JAPANESE BEETLES beginning to feed on a wide range of crops and plants;
CUCUMBER BEETLES, SQUASH BUGS and SQUASH VINE BORERS;
COMMON STALK BORER damage;
GALLS apparent on shade trees, especially oaks;
BAGWORMS on deciduous and evergreen landscape plantings;
dump standing water that could serve as MOSQUITO breeding sites
Tobacco growers looking for alternatives to acephate (Orthene) or endosulfan (Thiodan) for tobacco insect control have several choices to consider. Bt products (Agree, Dipel, Lepinox, etc.) are specific for caterpillars - hornworms and budworms - but have a relatively short residual life after application. They are effective when pests are present and in the earlier stages of development but will not provide extended preventive control.
Tracer (spinosad) is labeled for budworms and hornworms and has a 3 day harvest restriction. Denim (emamectin benzoate) also is a caterpillar insecticide that has a 14 day harvest interval.

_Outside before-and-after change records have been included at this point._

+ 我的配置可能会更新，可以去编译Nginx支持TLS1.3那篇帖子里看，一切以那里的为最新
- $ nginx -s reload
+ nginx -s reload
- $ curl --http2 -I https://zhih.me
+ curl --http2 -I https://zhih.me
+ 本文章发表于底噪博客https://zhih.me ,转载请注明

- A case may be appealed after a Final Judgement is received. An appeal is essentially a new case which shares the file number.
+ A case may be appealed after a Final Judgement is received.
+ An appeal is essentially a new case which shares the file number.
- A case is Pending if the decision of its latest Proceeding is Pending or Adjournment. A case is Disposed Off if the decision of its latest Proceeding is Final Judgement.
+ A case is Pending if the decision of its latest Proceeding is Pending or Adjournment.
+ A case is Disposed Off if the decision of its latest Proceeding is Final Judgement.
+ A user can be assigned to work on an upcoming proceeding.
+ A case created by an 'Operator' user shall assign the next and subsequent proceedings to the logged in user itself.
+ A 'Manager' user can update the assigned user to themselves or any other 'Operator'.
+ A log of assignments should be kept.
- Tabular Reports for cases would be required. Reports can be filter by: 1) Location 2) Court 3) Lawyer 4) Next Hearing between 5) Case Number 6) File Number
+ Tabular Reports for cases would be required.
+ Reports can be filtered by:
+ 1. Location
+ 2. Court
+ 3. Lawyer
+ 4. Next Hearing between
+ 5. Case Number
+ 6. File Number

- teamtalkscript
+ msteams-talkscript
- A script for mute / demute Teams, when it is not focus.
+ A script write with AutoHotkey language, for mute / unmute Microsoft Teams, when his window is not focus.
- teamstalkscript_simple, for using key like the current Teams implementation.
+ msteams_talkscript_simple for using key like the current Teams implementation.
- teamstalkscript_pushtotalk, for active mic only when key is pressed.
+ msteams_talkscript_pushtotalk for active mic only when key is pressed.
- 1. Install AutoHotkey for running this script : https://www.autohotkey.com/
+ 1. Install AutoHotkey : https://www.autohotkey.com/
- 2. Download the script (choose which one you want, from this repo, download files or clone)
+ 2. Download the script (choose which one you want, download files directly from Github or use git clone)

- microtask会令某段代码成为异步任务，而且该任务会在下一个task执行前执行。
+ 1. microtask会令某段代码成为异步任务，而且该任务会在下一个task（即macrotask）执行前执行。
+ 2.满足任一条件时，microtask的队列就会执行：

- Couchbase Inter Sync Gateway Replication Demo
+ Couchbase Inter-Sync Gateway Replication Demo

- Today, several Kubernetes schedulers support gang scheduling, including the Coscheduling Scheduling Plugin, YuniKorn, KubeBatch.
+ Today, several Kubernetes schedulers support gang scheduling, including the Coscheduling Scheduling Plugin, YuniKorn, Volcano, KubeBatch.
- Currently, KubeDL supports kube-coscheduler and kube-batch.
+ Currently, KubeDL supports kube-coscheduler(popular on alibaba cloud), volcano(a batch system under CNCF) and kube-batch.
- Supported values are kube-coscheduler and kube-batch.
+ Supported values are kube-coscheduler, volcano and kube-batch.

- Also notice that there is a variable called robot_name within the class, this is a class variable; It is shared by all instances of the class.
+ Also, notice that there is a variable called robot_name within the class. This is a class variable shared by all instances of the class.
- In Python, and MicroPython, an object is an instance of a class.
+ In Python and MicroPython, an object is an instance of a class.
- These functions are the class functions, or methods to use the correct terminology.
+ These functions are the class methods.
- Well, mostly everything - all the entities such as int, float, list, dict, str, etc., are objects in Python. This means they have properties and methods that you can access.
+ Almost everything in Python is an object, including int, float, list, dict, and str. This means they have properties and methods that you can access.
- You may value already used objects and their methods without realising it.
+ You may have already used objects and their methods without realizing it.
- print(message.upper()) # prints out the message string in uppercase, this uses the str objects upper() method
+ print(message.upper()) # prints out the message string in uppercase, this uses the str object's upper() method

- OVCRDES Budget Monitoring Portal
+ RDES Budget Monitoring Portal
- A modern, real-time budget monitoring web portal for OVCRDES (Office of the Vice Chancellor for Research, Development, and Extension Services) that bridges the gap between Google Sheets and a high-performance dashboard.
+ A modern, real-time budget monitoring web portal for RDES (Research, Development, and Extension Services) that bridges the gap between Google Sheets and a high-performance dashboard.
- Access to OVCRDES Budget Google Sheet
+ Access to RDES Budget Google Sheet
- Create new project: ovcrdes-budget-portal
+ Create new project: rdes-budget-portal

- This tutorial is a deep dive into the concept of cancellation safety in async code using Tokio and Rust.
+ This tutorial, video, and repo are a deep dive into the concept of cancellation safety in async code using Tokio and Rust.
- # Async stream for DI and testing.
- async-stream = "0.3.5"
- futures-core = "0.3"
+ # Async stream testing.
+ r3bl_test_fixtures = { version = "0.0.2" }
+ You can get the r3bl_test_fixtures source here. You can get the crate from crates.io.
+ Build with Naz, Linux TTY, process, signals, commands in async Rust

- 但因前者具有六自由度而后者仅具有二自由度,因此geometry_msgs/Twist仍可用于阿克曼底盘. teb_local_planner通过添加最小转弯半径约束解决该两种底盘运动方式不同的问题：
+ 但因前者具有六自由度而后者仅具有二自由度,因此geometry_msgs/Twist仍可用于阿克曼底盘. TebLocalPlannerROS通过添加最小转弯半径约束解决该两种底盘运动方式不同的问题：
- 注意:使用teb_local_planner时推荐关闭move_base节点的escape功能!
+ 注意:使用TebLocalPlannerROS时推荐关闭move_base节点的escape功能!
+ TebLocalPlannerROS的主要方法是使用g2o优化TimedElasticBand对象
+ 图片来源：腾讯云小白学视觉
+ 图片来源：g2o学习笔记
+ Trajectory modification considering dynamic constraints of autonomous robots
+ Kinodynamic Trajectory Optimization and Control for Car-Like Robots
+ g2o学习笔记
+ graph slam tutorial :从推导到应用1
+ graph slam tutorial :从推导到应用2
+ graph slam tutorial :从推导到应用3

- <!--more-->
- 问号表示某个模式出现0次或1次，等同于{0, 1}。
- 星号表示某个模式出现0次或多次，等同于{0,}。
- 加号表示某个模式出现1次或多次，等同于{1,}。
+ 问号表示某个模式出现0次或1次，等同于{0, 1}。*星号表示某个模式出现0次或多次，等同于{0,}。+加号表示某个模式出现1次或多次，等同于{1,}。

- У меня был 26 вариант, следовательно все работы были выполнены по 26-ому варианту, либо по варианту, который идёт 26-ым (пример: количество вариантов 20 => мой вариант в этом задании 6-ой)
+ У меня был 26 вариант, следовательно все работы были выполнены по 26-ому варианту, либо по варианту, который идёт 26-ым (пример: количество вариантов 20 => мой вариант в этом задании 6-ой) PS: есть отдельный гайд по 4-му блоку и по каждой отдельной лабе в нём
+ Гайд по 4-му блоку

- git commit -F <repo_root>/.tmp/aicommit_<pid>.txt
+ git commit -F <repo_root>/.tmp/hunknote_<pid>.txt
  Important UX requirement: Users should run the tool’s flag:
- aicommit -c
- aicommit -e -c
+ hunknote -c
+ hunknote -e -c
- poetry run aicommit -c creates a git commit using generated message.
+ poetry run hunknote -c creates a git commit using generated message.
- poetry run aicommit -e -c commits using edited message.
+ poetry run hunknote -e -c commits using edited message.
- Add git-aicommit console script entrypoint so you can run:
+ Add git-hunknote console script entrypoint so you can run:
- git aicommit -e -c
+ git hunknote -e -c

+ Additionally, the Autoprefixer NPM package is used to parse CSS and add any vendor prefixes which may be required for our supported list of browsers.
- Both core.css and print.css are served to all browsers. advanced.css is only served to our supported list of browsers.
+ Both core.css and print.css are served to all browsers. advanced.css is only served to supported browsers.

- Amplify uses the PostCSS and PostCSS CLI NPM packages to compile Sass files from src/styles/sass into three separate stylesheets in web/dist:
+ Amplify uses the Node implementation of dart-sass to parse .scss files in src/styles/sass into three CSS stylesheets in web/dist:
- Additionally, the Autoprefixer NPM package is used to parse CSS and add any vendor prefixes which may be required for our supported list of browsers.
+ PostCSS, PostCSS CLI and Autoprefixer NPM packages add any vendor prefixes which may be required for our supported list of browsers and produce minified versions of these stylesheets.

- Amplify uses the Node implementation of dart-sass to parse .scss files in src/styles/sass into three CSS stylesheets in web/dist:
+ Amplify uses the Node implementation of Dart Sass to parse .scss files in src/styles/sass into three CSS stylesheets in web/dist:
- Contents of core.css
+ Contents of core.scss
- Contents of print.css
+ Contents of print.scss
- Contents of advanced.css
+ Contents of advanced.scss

The pyrethroid Warrior (cyhalothrin) has a relatively long residual life following application and wide pest control spectrum, caterpillars, beetles, stink bugs, etc. There is a 40 day harvest interval for this Restricted Use insecticide.
As of June 23, three states have reported at least one case of blue mold on tobacco: FL, GA, and VA. The North American Plant Disease Forecast Center has determined that these states, along with MD and PA, face a significant threat from airborne transport of inoculum early on during the week of June 23.
The risk of disease development is believed to be low for KY; however, because of events that took place a week ago, continued scouting for blue mold is advised in central, eastern, and northern KY. The forecasted weather over the next few days calls for warming temperatures and slight chances of rain - these conditions should be unfavorable for blue mold, but we do want to keep a close watch on our crops.
For the latest blue mold status and other tobacco disease information, check the KY Blue Mold Warning System online.
http://www.uky.edu/Agriculture/kpn/kyblue/kyblue.htm
For more information about tobacco pests, visit "Insect Management Recommendations".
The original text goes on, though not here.